Kansas City Chiefs: Forty-eight - 3. Forty-one– 7. Cumulative score for 2011: 89 – 10.
Kansas City Royals: From 2001 to 2010, 958 loses. Average 95 loses per dreadful season. 2011? Eighty-six losses and counting with nine games left in the season. Eighty-seven just an inning and six runs away.
Why are Kansas City football and baseball teams so relentlessly dismal?
Two reasons:
- 1) Kansas City fans allow them to be.
- 2) Absentee landlords.
Kansas City fans allow them to be terrible: The reason here is simple. They don’t vote with their feet. They continue to go to the games. They watch the games on television, despite having in the modern age a plethora of choices to watch other, much more interesting, games. They buy the jerseys. They call into talk radio and they continue to dream.
As long as they continue to do these things, management will have no reason to put winning teams on the field. As long as people buy your cheeseburgers, the restaurant brass has no reason to improve the meat underneath the special sauce.
And, in the case of baseball, they continue to believe in next year, to substitute hope for reality. They continue to prefer the possibilities in Omaha to the realities at Kauffman stadium. How do you think Mike Aviles (three-run home run just now for the Boston Red Sox, who say they have had their eye on him for years), Wilson Betemet, Willie Bloomquist, Raul Ibanez, and Zack Greinke (seven innings, two hits today), feel about the Royals'various rebuilding plans?
Pretty damned good, is my guess, since all five are playing for teams leading their divisions and will no doubt be playing ball in October when the Royals’ brass are busy planning for 2012 and the ballplayers are thinking about fishing, hunting and reseeding the lawn.
You can add Johnny Damon, Carlos Beltran and Alberto Callaspo to the happy list since they all toil right now for three other teams still in the hunt.
I've always believed you get what you deserve in life. Better said: You get what you take. You get from relationships exactly what you are willing to tolerate. Jobs always expand to fill whatever space you give them in your life . People treat you exactly how you allow them to treat you.
Absentee landlords: The hard fact is, the Royals and Cheifs live in rental houses. If you’ve ever lived in a rent house, you know the drill. The landlord collects the rent every month and hopes you don’t call in between. Need the toilet fixed? If you don’t want to use the can at Quik Trip for the next two weeks, better do it yourself. Roof leaks? Get out the buckets.
What incentive does a landlord have to make the rent house top tier? None, if the city is full of renters willing to fork over whatever the landlord wants to charge for the house he offers. That’s the drill. Ask anyone who lives in a rent house.
No one in Kansas City has been willing or able to step up and buy these franchises since Ewing Kauffman died. The big money here – what there is of it – is far more interested in the arts. That’s their choice. The social payoff in a cowtown for supporting the arts is much greater than the payoff for owning a baseball team. That sounds backward but it isn't.
Can’t buy a house? Rent houses are how you live.

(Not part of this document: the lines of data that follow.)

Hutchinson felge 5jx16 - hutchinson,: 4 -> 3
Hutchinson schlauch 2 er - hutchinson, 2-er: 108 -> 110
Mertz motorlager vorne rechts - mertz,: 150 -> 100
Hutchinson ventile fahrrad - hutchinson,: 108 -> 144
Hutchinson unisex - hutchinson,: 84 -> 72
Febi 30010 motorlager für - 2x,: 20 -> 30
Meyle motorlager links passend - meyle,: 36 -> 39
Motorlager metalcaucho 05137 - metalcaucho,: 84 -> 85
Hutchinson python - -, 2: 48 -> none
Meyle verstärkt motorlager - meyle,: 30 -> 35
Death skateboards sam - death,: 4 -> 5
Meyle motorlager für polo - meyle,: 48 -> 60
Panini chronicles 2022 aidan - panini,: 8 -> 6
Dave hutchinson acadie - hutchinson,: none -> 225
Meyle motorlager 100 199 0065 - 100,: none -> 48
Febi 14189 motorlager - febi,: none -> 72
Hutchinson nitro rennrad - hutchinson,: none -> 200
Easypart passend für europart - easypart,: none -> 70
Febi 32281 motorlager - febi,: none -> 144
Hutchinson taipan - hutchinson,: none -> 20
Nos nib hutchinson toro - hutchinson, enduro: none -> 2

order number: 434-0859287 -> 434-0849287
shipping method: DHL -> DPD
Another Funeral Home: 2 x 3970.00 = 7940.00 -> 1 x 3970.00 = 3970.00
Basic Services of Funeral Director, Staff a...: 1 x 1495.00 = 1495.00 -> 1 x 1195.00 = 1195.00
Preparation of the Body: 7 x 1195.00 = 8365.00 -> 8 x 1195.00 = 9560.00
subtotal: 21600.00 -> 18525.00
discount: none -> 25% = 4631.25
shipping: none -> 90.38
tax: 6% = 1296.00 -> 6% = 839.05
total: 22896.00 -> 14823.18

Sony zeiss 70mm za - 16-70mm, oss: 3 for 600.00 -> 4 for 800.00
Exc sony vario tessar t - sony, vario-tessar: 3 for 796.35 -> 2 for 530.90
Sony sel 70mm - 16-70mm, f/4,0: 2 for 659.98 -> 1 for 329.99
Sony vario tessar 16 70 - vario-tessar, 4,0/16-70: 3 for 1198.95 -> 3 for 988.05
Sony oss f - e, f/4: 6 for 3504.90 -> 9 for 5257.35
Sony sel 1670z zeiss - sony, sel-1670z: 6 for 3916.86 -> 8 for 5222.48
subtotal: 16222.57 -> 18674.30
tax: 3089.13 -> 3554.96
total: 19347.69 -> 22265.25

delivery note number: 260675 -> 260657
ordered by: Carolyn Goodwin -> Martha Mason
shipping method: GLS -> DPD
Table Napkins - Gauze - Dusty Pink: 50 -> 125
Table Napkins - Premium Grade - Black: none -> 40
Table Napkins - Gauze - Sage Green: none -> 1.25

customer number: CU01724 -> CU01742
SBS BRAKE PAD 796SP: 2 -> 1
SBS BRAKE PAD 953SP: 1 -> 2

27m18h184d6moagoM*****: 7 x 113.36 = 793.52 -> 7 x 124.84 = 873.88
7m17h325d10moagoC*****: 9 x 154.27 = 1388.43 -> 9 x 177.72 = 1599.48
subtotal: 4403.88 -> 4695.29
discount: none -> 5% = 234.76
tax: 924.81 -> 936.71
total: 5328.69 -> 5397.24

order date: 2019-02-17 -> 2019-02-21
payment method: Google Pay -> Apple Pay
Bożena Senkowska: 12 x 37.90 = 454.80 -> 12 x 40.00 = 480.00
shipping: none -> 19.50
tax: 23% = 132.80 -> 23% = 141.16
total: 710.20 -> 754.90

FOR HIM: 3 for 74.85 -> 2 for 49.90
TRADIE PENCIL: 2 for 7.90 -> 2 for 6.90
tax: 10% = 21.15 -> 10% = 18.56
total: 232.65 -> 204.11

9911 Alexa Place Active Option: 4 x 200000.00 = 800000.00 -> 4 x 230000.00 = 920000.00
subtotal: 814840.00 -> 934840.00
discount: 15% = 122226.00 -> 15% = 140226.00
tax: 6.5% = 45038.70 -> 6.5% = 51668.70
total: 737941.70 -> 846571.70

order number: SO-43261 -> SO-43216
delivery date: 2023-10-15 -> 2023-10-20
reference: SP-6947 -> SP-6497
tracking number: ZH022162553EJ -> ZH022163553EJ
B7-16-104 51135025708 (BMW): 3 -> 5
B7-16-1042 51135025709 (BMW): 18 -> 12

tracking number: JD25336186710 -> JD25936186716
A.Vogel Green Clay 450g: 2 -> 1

Wish it wasn’t so, but it is.
--Lofflin
I love everything about this, because there's more than just a kernel of truth to it.
ReplyDeleteCouple months ago a writer for Grantland (or maybe it was Esquire, I don't remember) and KC native had some very not-so-kind things to say about the state of fandom in our city. The city, accordingly, jumped and screamed and complained that the "small time inferiority complex" (paraphrasing) wasn't the case. Well, not exactly, but there's a fair amount of it.
KC fans want so-very much to be taken seriously as a major city, and are so sensitive to ever being thought of otherwise (who really cares?) that even the littlest of success is thought of in a much brighter light than it already is.
The Royals are having a nice September. They've had a lot of nice September's. Maybe next year will be different, maybe not. But instead of waiting for the actual main-menu taste of success, KC fans are feasting away on the 99-cent appetizers.